Output the entries below word for word, stopping once the line containing "justify-content: center;" is done, and omit each picture.

**Stored data:**
BEGIN

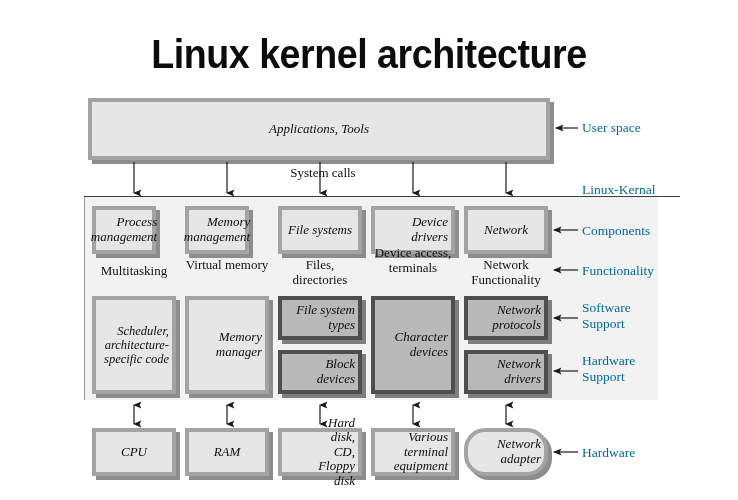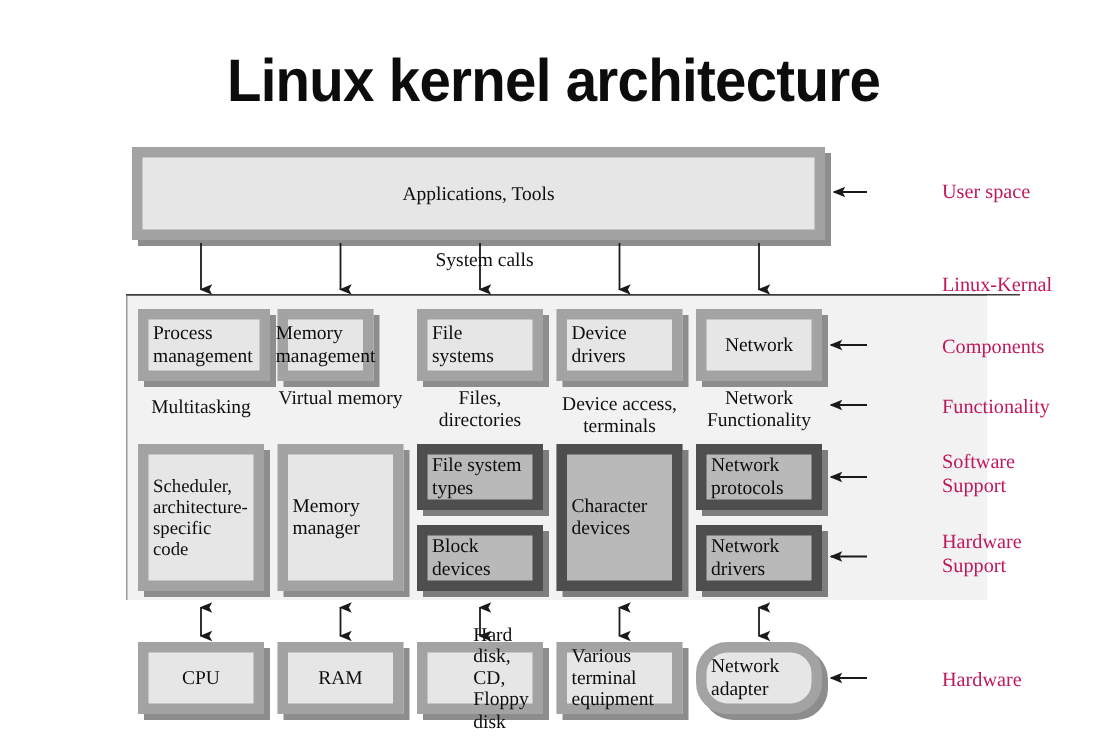--- a/index.html
+++ b/index.html
@@ -44,16 +44,17 @@
   .box {
     position: absolute;
     box-sizing: border-box;
-    border: 7px solid #a3a3a3;
+    border: 4px solid #a3a3a3;
     background: #e6e6e6;
     box-shadow: 4px 4px 0 0 #8d8d8d;
     display: flex;
     align-items: center;
     justify-content: center;
-    text-align: left;
+    text-align: right;
     font-size: 13px;
     line-height: 1.12;
     color: #0d0d0d;
+    font-style: italic;
   }
   .box.dark {
     background: #b9b9b9;

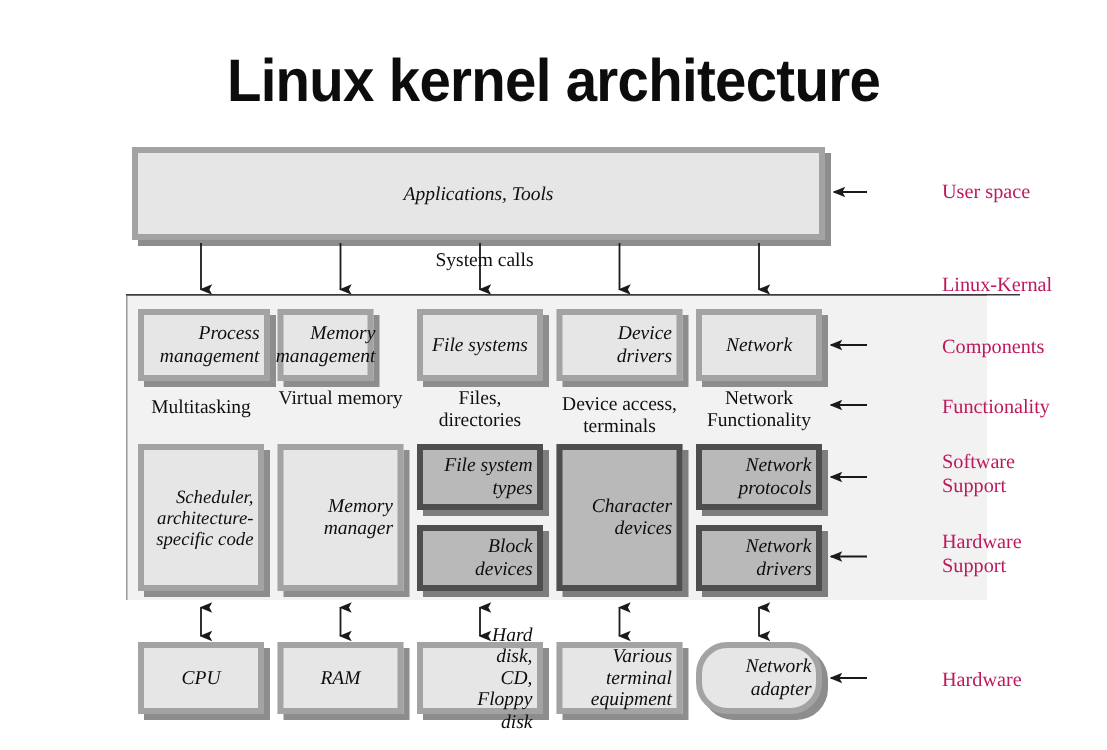--- a/index.html
+++ b/index.html
@@ -89,9 +89,8 @@
     position: absolute;
     font-size: 13.5px;
     line-height: 1.15;
-    color: #be185d;
+    color: #0369a1;
     white-space: nowrap;
-    margin-left: 46px;
   }
   .side-label.two { line-height: 1.18; }
 

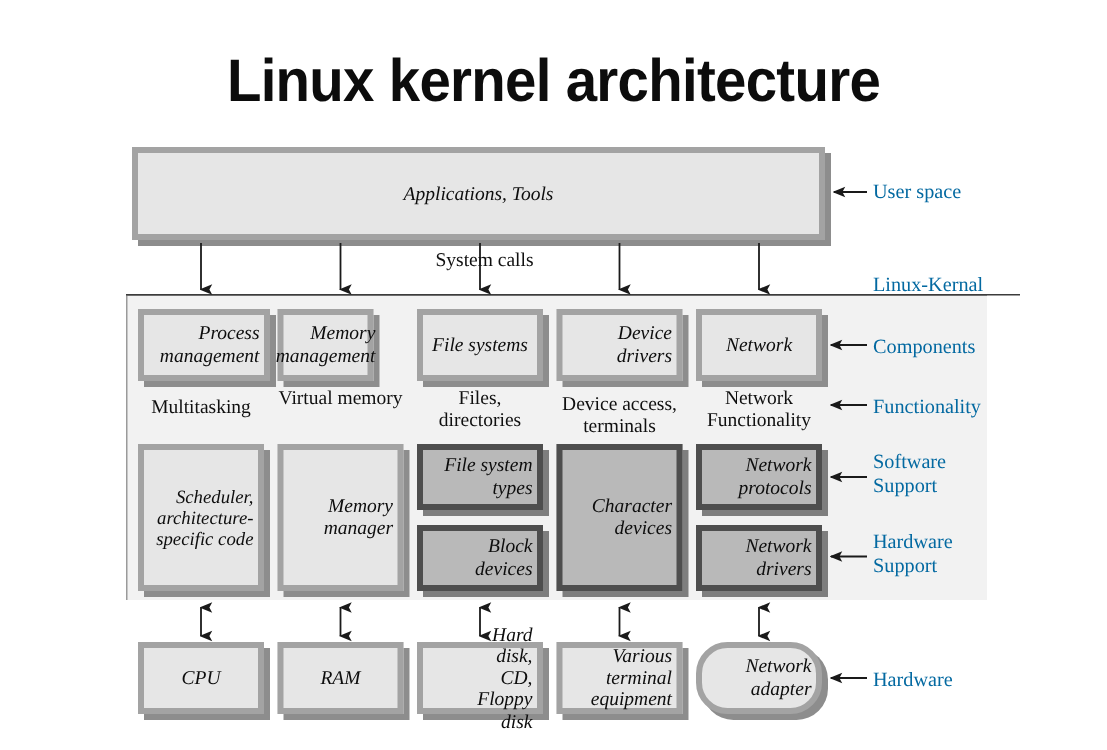--- a/index.html
+++ b/index.html
@@ -130,7 +130,7 @@
   <div class="kernel-toprule"></div>
   <div class="side-label" style="left:582px; top:182px;">Linux-Kernal</div>
 
-  <div class="box" style="left:92px; top:206px; width:88px; height:48px;">
+  <div class="box" style="left:92px; top:206px; width:64px; height:48px;">
     <span class="lbl">Process management</span>
   </div>
   <div class="box" style="left:185px; top:206px; width:64px; height:48px;">

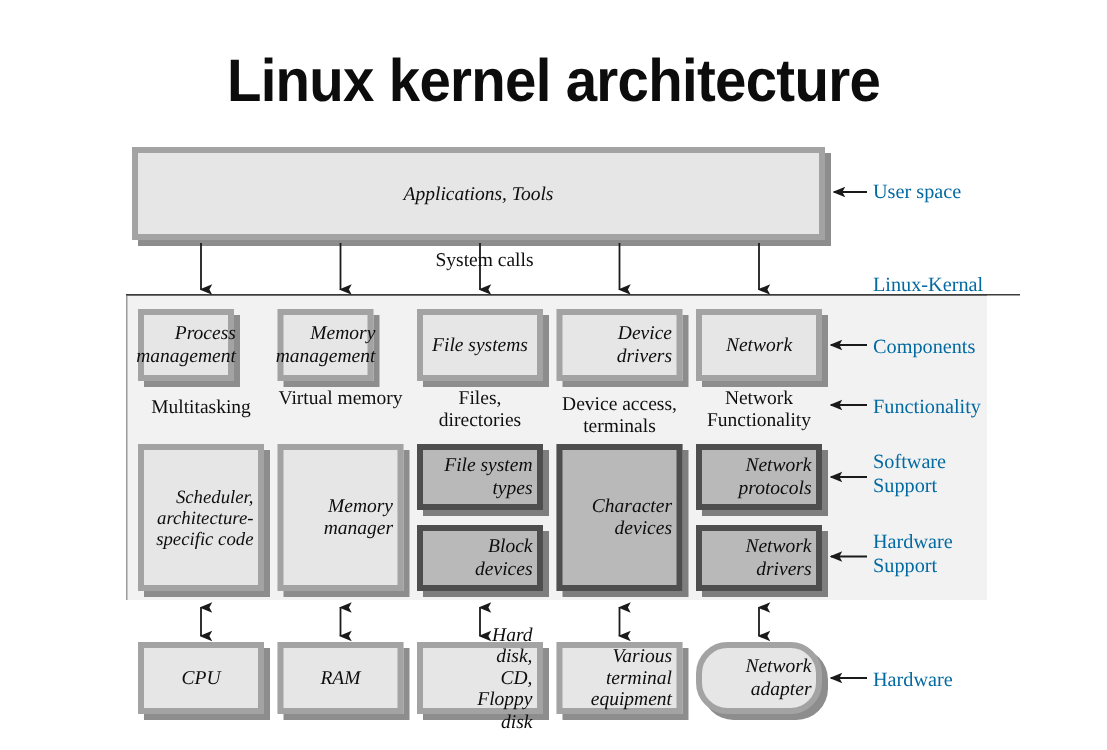--- a/index.html
+++ b/index.html
@@ -150,7 +150,7 @@
   <div class="inline-label" style="left:92px; top:264px; width:84px;">Multitasking</div>
   <div class="inline-label" style="left:185px; top:258px; width:84px;">Virtual memory</div>
   <div class="inline-label" style="left:278px; top:258px; width:84px;">Files, directories</div>
-  <div class="inline-label" style="left:369px; top:262px; width:88px;">Device access, terminals</div>
+  <div class="inline-label" style="left:369px; top:246px; width:88px;">Device access, terminals</div>
   <div class="inline-label" style="left:462px; top:258px; width:88px;">Network Functionality</div>
   <div class="side-label" style="left:582px; top:263px;">Functionality</div>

END

**Output for this task:**
--- a/index.html
+++ b/index.html
@@ -44,16 +44,17 @@
   .box {
     position: absolute;
     box-sizing: border-box;
-    border: 7px solid #a3a3a3;
+    border: 4px solid #a3a3a3;
     background: #e6e6e6;
     box-shadow: 4px 4px 0 0 #8d8d8d;
     display: flex;
     align-items: center;
     justify-content: center;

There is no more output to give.